------ EXCERPTED RECORDS ------

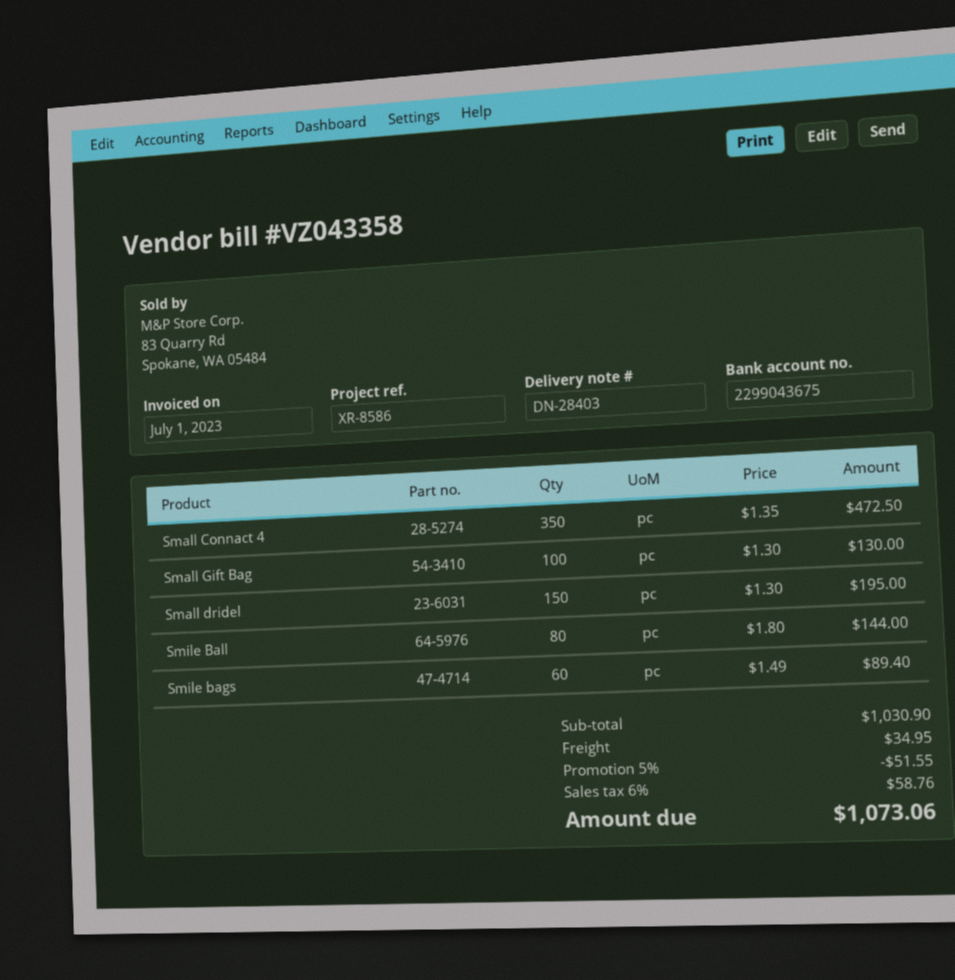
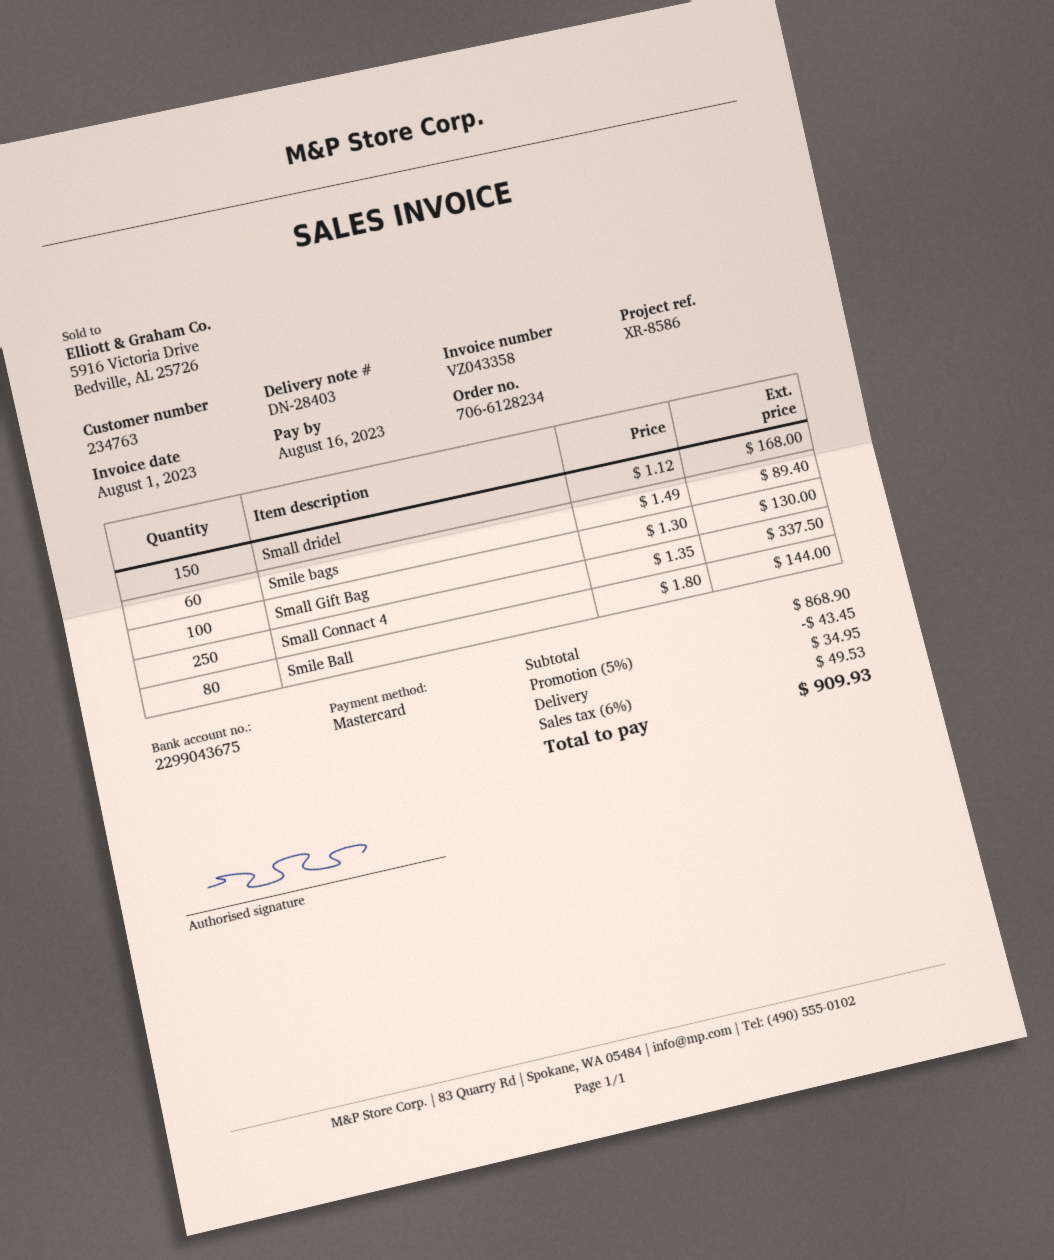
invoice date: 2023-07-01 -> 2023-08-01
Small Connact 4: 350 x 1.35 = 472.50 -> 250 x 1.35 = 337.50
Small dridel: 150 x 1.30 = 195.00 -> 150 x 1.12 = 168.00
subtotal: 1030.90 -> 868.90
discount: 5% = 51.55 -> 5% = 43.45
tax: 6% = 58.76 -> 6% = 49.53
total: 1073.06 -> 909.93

------

◆ **WORK ITEM**
Give the number of lines in the listing that hold the word "Small", with no other words.

◆ **RESPONSE TO THE EXERCISE**
2